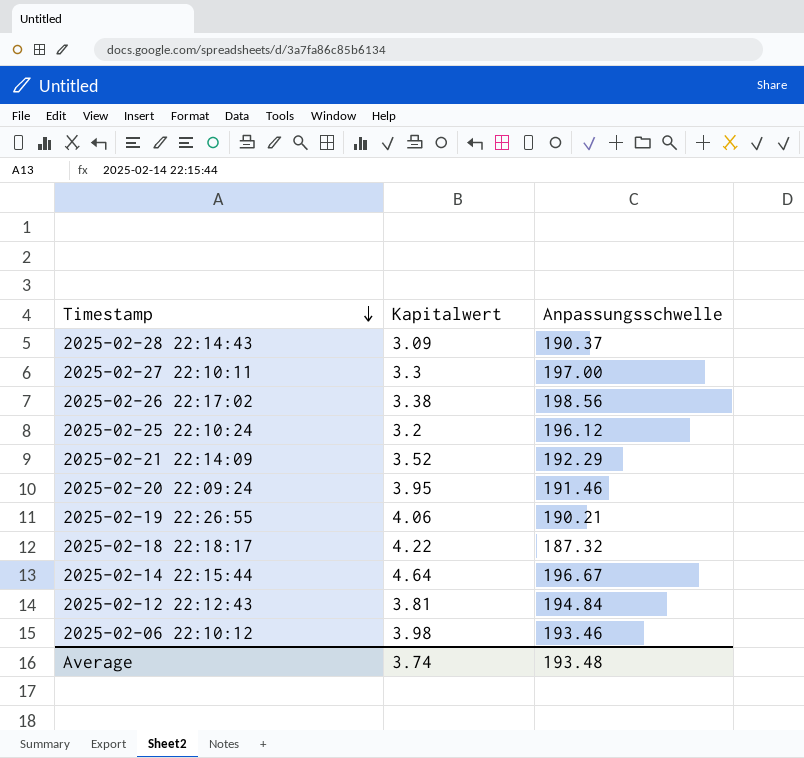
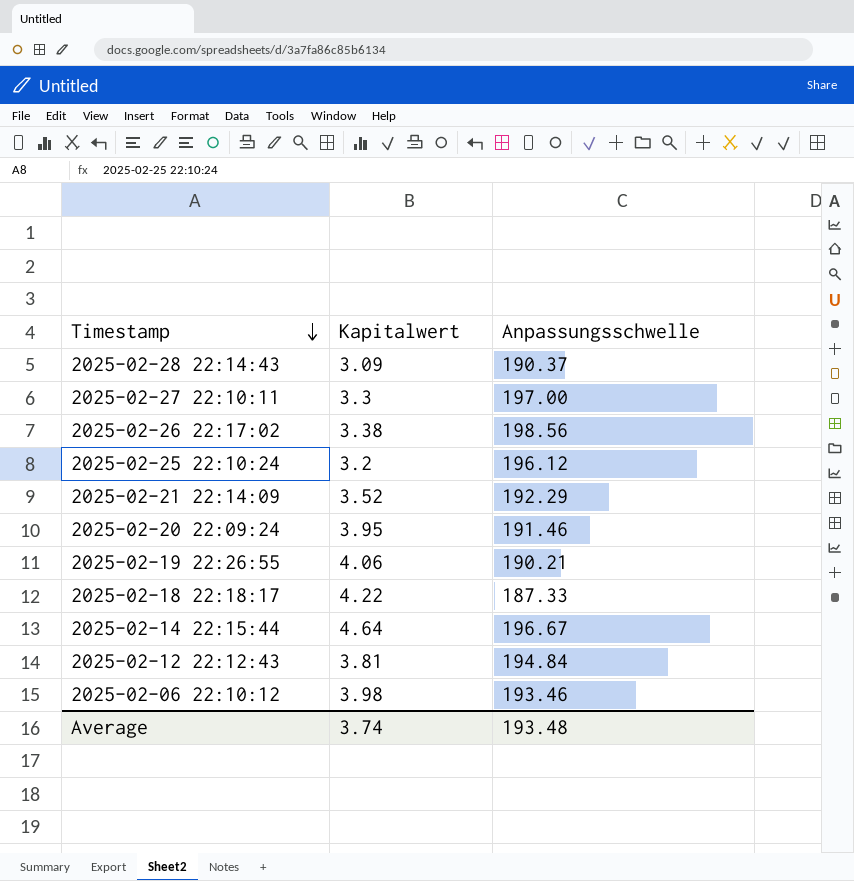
2025-02-18 22:18:17 | Anpassungsschwelle: 187.32 -> 187.33

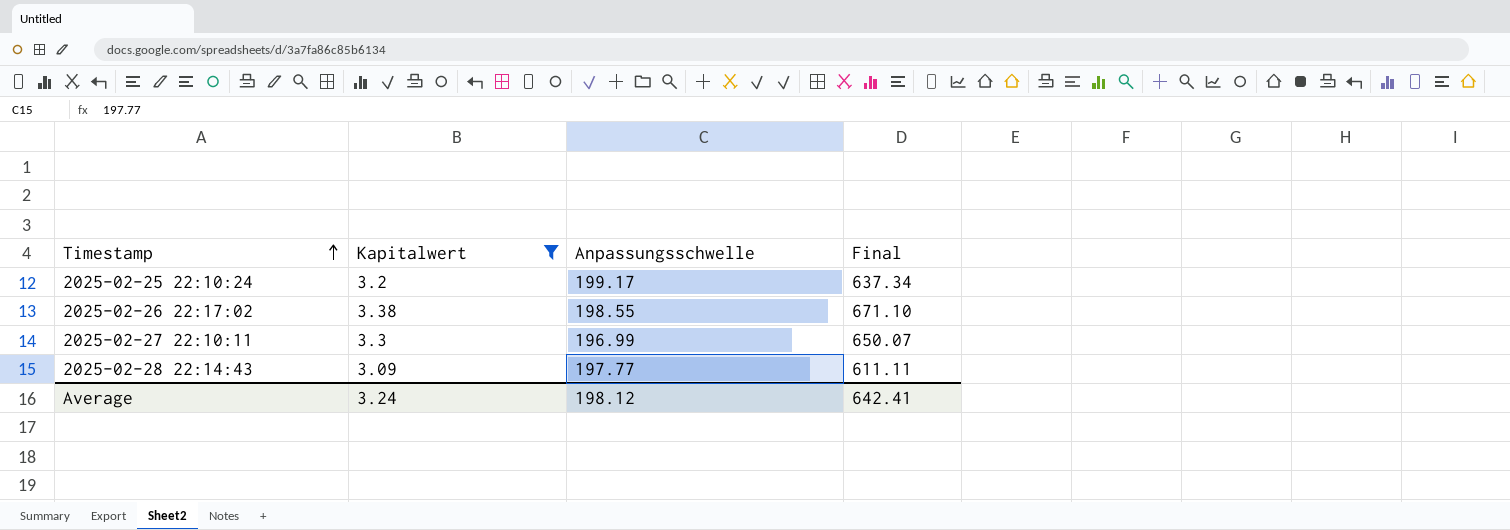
filter: none -> Kapitalwert <= 3.38
row order: Timestamp descending -> Timestamp ascending
column Final | formula: none -> [Kapitalwert] * [Anpassungsschwelle]
2025-02-25 22:10:24 | Anpassungsschwelle: 196.12 -> 199.17
2025-02-26 22:17:02 | Anpassungsschwelle: 198.56 -> 198.55
2025-02-27 22:10:11 | Anpassungsschwelle: 197.00 -> 196.99
2025-02-28 22:14:43 | Anpassungsschwelle: 190.37 -> 197.77
Average | Kapitalwert: 3.74 -> 3.24
Average | Anpassungsschwelle: 193.48 -> 198.12

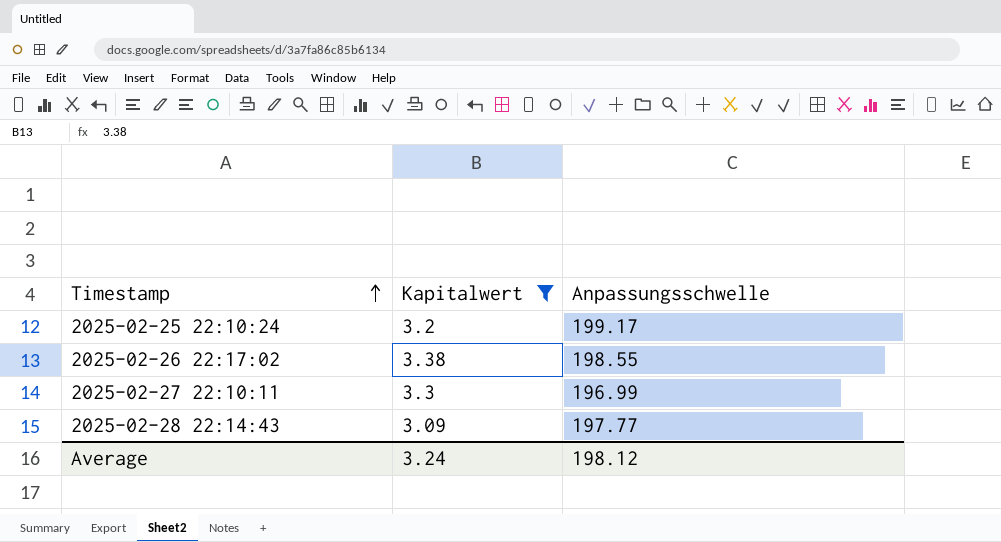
column Final | formula: [Kapitalwert] * [Anpassungsschwelle] -> none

» **YOUR TASK**
Your answer must be an exact copy of the lines from the line with "2025-02-28 22:14:43 |" to the final line of the data, both ends included, and no pictures.

» **REPLY TO THE EXERCISE**
2025-02-28 22:14:43 | Anpassungsschwelle: 190.37 -> 197.77
Average | Kapitalwert: 3.74 -> 3.24
Average | Anpassungsschwelle: 193.48 -> 198.12

column Final | formula: [Kapitalwert] * [Anpassungsschwelle] -> none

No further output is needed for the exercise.